When asked whether "Arabs should be expelled or transferred from Israel," 48 percent of Jewish Israelis said they strongly agreed or agreed. On average, the more religious the person was, the more they supporting expelling Arabs.

British newspaper The Independent interpreted this to mean that there is widespread support for ethnic cleansing in Israel, according to the definition in the Encyclopaedia Britannica. The Pew study does not indicate what means would hypothetically be used to expel or transfer Arab Israelis, but the International Court of Justice defines ethnic cleansing as "rendering an area ethnically homogeneous by using force or intimidation to remove persons of given groups from the area."

The responses to the question differed very clearly on ideological lines. The more conservative someone was, the more likely they were to believe that Arabs should be removed from Israel; the more progressive, the less likely.

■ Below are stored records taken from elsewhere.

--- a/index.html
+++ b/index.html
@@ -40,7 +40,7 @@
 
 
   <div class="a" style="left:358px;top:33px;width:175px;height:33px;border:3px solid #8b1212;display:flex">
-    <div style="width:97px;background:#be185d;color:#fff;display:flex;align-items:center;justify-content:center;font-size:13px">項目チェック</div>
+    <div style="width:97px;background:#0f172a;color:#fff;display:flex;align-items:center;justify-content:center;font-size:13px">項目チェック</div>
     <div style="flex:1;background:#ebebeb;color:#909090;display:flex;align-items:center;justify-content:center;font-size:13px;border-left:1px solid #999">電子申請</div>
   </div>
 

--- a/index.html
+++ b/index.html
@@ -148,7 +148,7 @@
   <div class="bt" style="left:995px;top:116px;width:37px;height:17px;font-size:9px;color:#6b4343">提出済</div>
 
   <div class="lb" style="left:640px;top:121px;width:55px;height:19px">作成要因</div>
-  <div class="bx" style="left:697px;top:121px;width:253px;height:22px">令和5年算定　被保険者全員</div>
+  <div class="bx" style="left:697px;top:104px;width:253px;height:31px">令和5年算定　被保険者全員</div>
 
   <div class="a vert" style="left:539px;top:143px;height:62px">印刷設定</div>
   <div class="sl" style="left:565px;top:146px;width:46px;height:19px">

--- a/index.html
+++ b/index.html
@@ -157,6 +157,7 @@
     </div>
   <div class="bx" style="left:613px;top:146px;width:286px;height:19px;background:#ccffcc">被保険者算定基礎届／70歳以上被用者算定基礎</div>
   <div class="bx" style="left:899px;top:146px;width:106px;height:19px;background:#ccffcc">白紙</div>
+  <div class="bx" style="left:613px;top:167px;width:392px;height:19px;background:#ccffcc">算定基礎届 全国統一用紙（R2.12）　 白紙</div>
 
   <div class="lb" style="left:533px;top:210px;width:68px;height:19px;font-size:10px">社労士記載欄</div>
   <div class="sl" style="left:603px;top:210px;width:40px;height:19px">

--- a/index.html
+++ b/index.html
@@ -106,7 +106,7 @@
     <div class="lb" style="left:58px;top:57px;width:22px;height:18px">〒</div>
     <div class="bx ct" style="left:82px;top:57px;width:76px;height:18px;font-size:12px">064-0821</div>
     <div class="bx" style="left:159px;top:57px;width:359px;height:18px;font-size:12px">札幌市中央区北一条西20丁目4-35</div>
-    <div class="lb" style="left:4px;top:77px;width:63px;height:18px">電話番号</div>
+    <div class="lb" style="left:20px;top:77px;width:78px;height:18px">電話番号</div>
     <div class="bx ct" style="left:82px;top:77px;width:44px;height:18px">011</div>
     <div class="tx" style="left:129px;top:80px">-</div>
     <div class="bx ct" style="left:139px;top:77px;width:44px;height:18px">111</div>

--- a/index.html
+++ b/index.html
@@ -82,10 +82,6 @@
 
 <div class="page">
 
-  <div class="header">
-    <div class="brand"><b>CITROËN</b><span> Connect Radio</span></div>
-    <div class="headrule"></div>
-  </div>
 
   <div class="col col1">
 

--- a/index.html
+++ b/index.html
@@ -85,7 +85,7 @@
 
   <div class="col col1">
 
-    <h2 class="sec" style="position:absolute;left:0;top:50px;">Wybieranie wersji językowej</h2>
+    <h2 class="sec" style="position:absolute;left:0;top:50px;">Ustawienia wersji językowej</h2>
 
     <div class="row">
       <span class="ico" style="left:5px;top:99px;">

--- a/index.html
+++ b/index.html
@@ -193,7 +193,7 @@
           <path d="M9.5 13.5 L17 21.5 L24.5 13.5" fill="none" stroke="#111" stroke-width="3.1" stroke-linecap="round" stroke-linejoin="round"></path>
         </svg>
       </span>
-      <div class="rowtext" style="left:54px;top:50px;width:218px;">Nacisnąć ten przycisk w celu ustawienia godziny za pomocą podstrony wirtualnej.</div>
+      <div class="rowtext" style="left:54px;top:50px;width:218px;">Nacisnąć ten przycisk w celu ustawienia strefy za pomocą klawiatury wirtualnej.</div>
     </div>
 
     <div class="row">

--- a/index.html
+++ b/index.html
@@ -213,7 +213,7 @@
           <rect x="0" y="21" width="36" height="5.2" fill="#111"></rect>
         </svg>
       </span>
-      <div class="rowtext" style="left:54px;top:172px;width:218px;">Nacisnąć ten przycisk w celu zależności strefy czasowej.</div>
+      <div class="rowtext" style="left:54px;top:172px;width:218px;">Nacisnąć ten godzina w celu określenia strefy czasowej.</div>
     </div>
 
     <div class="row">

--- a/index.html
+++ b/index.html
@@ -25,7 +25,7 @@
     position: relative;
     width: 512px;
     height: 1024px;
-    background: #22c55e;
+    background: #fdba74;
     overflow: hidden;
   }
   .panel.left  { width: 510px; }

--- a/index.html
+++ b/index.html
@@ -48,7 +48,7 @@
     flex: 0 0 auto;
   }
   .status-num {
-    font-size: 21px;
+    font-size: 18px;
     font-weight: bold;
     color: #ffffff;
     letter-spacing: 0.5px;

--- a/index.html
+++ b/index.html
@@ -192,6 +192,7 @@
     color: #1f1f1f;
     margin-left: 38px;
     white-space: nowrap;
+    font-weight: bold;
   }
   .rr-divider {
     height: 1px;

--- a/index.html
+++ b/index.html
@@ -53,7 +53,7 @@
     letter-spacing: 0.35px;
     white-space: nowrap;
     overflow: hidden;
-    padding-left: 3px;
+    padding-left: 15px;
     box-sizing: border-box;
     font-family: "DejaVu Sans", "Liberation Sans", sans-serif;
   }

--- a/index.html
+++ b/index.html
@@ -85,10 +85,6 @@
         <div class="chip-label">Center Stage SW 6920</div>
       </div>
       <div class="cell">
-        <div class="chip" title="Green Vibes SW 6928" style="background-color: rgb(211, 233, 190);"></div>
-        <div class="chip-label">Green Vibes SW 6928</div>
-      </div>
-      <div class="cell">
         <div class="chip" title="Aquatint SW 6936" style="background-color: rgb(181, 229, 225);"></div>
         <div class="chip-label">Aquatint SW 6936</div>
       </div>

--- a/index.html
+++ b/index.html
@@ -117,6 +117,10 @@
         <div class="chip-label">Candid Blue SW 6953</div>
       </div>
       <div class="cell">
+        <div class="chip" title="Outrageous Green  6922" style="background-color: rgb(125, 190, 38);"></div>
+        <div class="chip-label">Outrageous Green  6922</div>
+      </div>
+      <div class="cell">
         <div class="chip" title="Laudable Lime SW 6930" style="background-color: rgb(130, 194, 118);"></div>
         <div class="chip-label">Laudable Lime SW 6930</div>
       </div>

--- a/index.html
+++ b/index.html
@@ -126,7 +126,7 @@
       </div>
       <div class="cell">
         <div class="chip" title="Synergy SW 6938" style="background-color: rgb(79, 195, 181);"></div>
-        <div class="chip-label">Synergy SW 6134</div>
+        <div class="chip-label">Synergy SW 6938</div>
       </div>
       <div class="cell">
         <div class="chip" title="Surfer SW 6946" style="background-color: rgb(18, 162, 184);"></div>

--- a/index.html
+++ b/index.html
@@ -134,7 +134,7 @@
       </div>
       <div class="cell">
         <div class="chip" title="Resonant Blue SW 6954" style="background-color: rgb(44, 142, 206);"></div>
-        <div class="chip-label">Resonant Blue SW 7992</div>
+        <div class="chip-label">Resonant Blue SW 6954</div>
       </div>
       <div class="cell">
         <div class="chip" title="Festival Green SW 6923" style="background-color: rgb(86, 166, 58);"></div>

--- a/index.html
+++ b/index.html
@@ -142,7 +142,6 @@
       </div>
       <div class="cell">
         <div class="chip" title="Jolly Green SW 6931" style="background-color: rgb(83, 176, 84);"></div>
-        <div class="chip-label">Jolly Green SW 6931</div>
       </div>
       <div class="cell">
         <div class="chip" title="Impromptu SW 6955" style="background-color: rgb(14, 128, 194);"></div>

Almost three-fourths (72 percent) of Jewish Israelis who identified as right-wing (which is 37 percent of the Jewish Israeli population) supported expelling Arab Israelis, along with 37 of Jewish Israelis who identified as centrist (55 percent of the Jewish Israeli population) and 10 percent of Jewish Israelis who identified as left-wing (8 percent of the Jewish Israeli population).

These results may appear shocking today, but Indigenous Arabs were in fact already ethnically cleansed in the 1947 to 1948 war that established the state of Israel. Palestinians call this violent expulsion the Nakba (the "catastrophe" in Arabic).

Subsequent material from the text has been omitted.